- **DATA SUPPLIED**
• • • • • • •

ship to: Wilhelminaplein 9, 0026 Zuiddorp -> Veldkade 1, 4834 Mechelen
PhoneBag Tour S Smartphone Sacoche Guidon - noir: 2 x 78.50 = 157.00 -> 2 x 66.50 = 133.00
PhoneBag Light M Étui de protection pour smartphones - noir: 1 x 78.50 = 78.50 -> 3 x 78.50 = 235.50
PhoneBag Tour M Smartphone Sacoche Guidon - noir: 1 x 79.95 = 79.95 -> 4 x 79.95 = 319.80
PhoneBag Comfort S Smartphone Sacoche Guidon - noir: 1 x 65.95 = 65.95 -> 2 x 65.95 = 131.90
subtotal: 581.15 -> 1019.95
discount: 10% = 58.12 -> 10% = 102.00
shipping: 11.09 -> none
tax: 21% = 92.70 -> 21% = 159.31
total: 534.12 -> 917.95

• • • • • • •

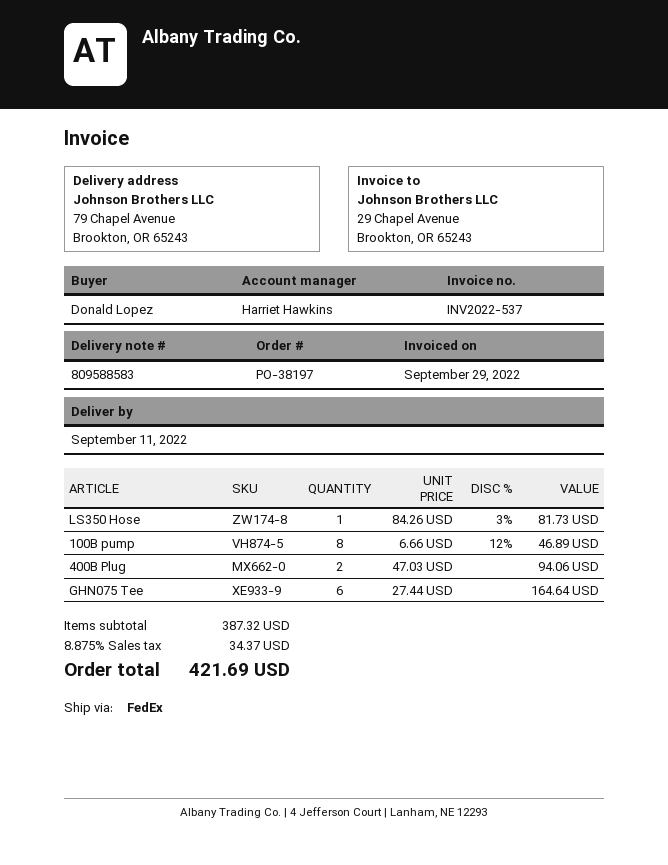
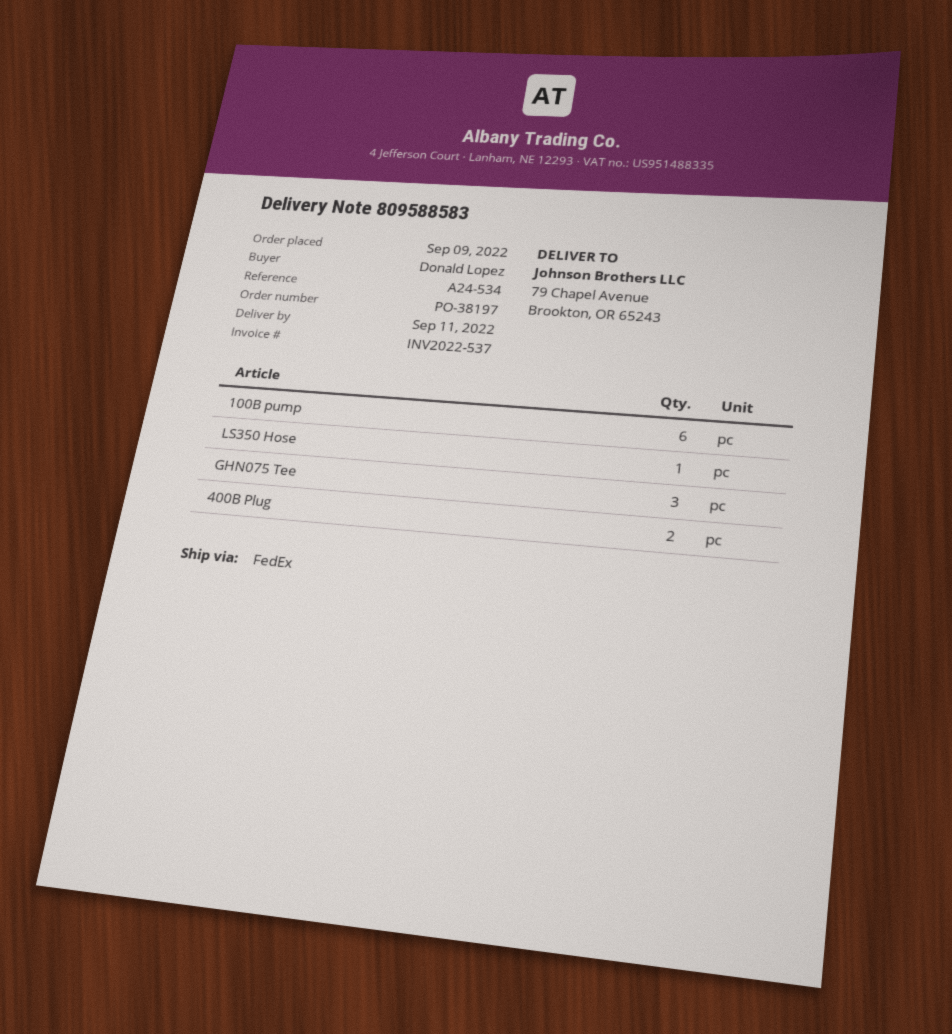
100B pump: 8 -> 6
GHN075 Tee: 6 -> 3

• • • • • • •

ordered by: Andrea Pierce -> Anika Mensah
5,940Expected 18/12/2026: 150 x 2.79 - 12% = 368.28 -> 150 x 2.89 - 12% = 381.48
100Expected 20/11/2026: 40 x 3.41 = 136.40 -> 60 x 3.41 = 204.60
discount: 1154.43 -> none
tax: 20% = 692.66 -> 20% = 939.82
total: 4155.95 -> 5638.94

• • • • • • •

- **WHAT YOU HAVE TO DO**
Beginning with the line holding "subtotal: 581.15 -> 1019.95" and ending with the line holding "total: 534.12 -> 917.95", write out the stretch of material above exactly; add no further lines.

- **TASK OUTPUT**
subtotal: 581.15 -> 1019.95
discount: 10% = 58.12 -> 10% = 102.00
shipping: 11.09 -> none
tax: 21% = 92.70 -> 21% = 159.31
total: 534.12 -> 917.95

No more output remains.